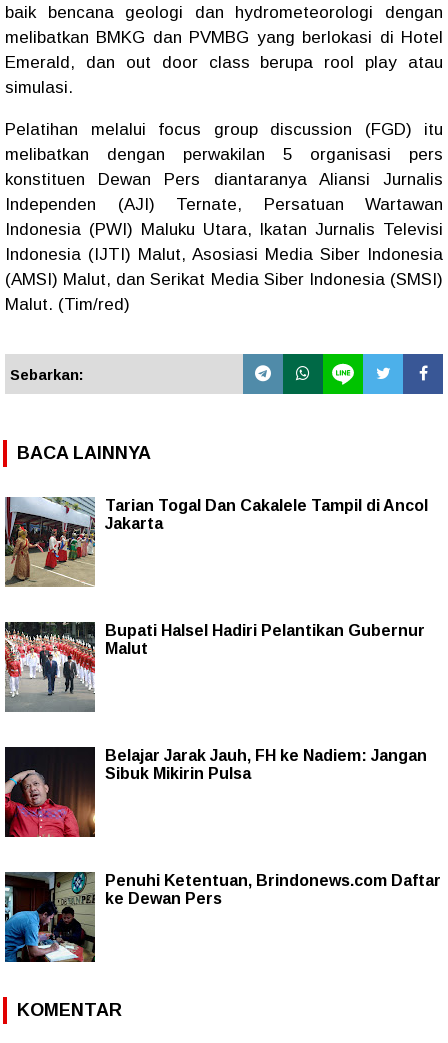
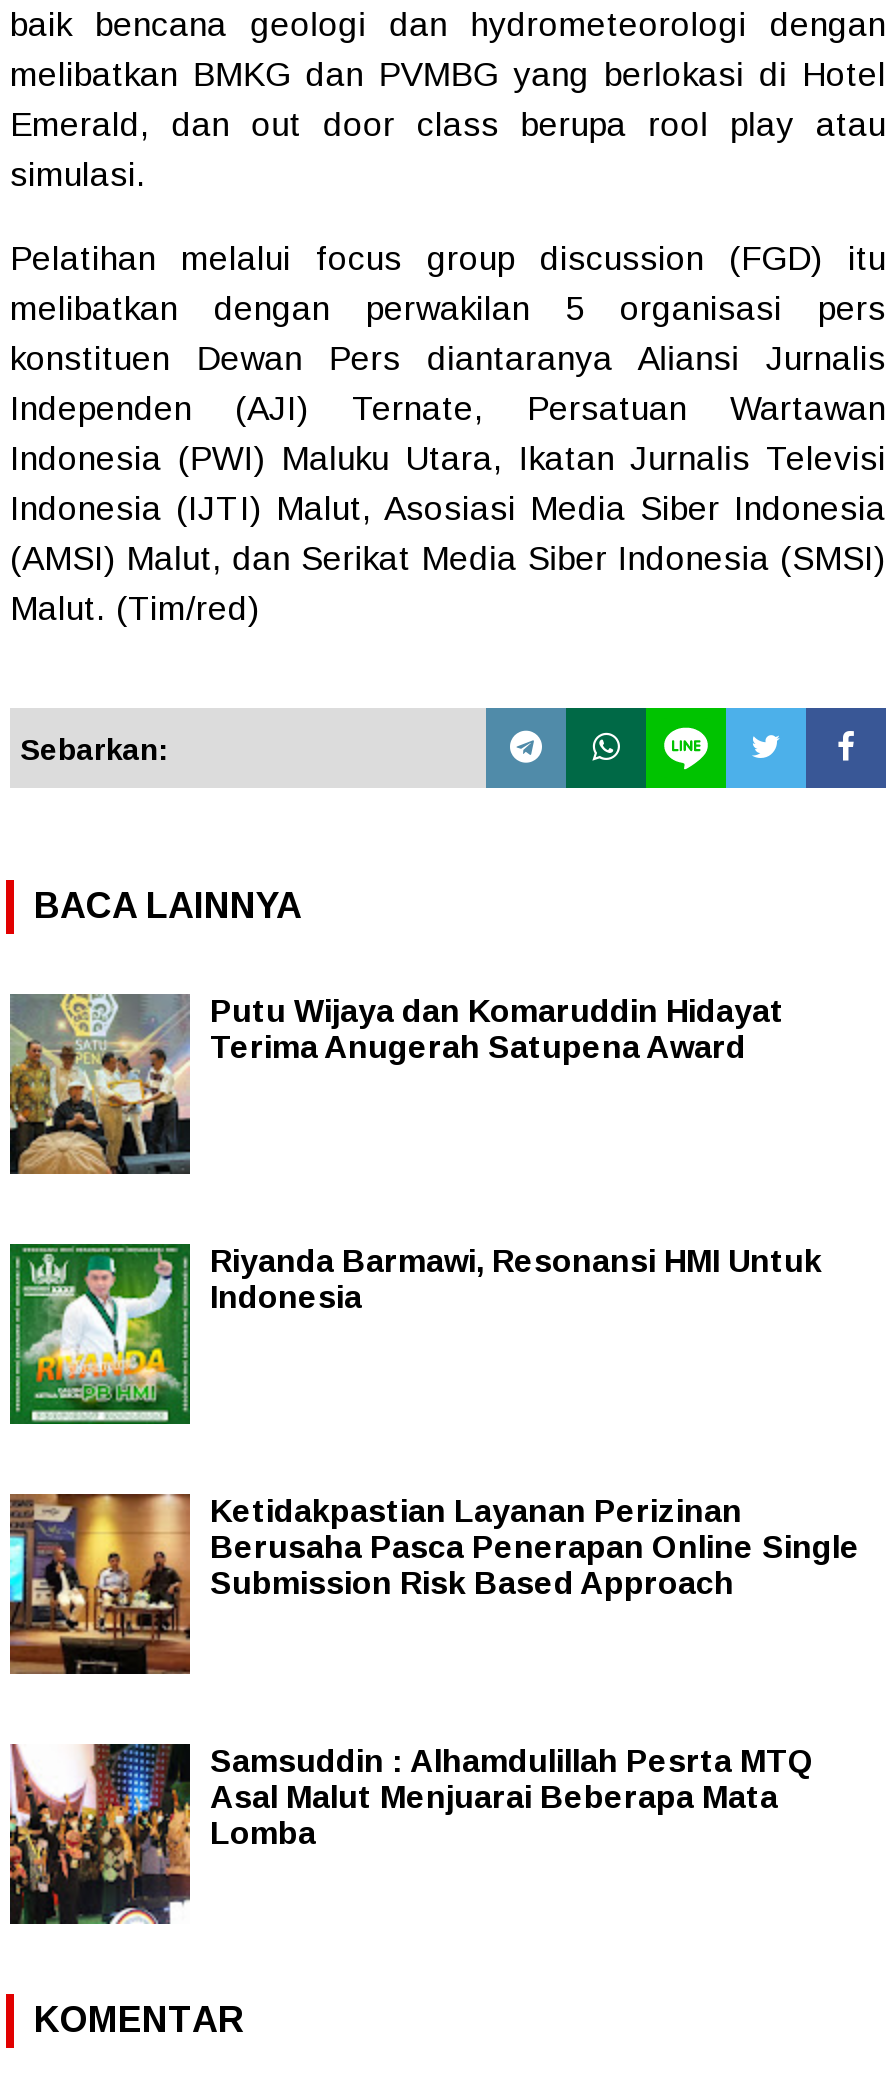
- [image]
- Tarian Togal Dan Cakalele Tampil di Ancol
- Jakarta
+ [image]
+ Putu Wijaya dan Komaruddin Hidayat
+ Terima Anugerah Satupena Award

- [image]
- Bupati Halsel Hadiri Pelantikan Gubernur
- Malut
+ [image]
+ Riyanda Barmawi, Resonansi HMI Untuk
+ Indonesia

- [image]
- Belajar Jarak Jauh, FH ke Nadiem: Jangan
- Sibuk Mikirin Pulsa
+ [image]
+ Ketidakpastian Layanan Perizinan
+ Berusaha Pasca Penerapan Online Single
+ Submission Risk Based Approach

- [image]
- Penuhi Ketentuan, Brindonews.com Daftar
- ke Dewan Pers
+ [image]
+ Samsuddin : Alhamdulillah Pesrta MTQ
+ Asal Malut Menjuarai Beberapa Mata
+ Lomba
--
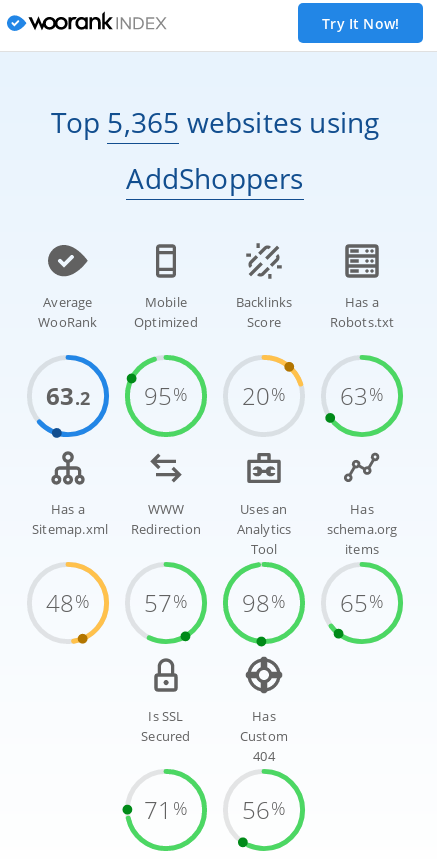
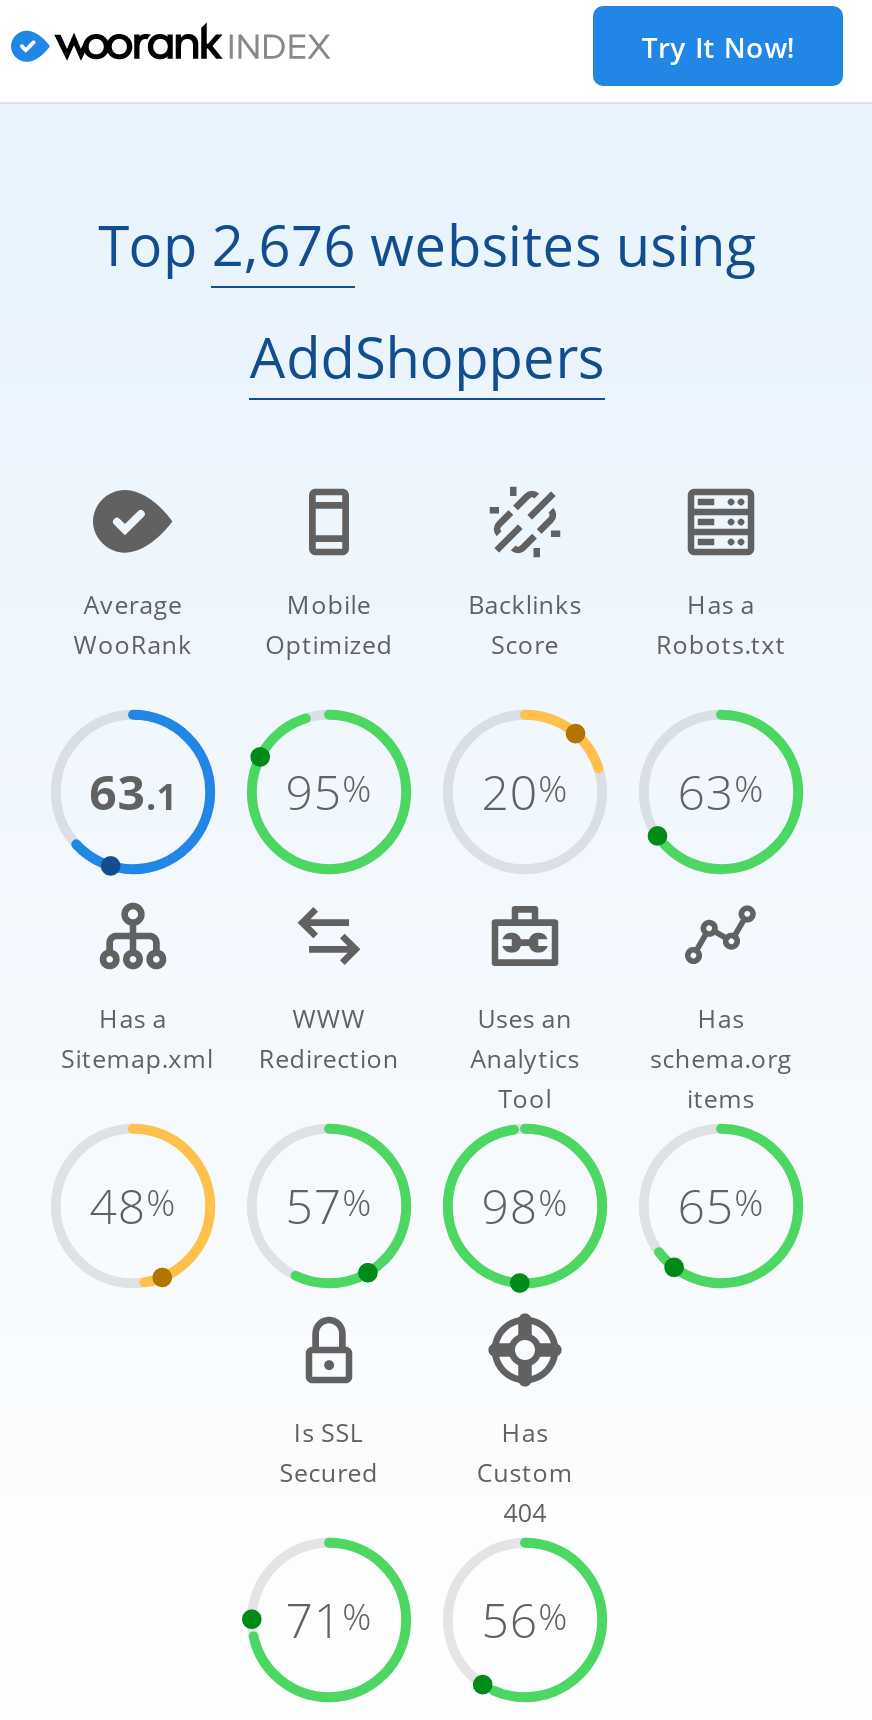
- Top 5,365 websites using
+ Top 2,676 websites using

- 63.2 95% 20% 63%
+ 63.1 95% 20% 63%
--
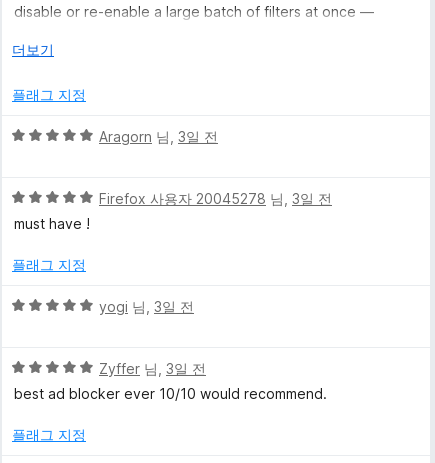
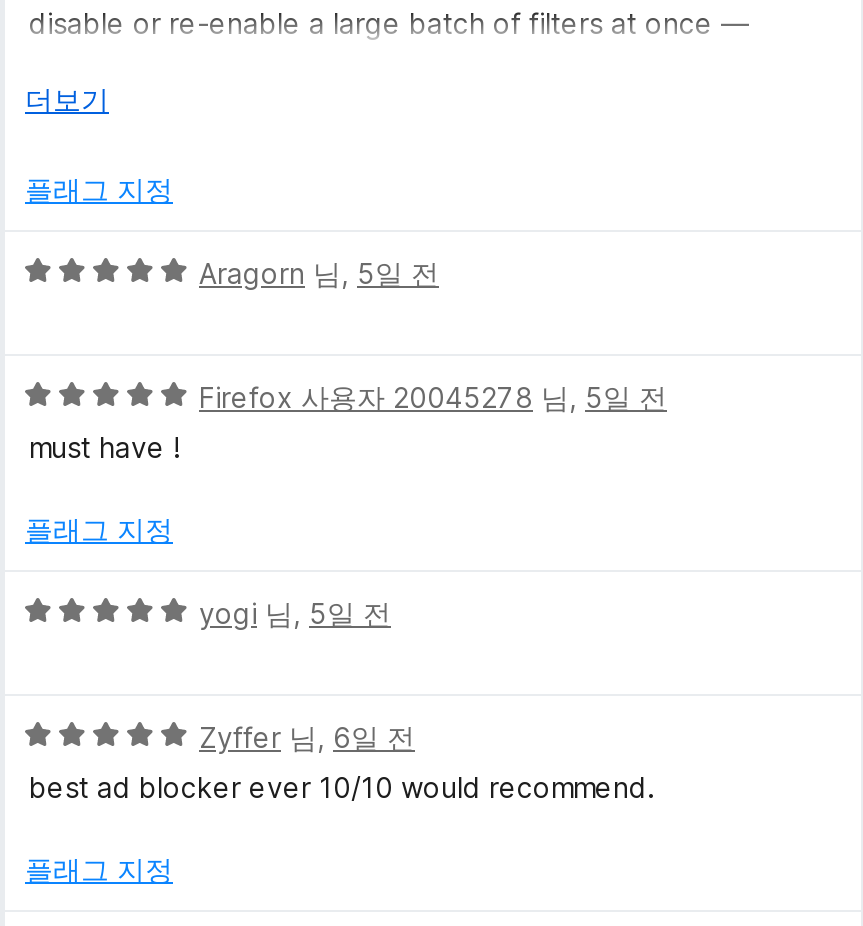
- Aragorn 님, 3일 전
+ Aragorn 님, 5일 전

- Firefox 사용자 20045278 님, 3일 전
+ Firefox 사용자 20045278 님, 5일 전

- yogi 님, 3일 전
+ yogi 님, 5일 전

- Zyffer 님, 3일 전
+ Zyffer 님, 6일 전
--
Look through the material above for "Firefox" and copy the lines that have it.

- Firefox 사용자 20045278 님, 3일 전
+ Firefox 사용자 20045278 님, 5일 전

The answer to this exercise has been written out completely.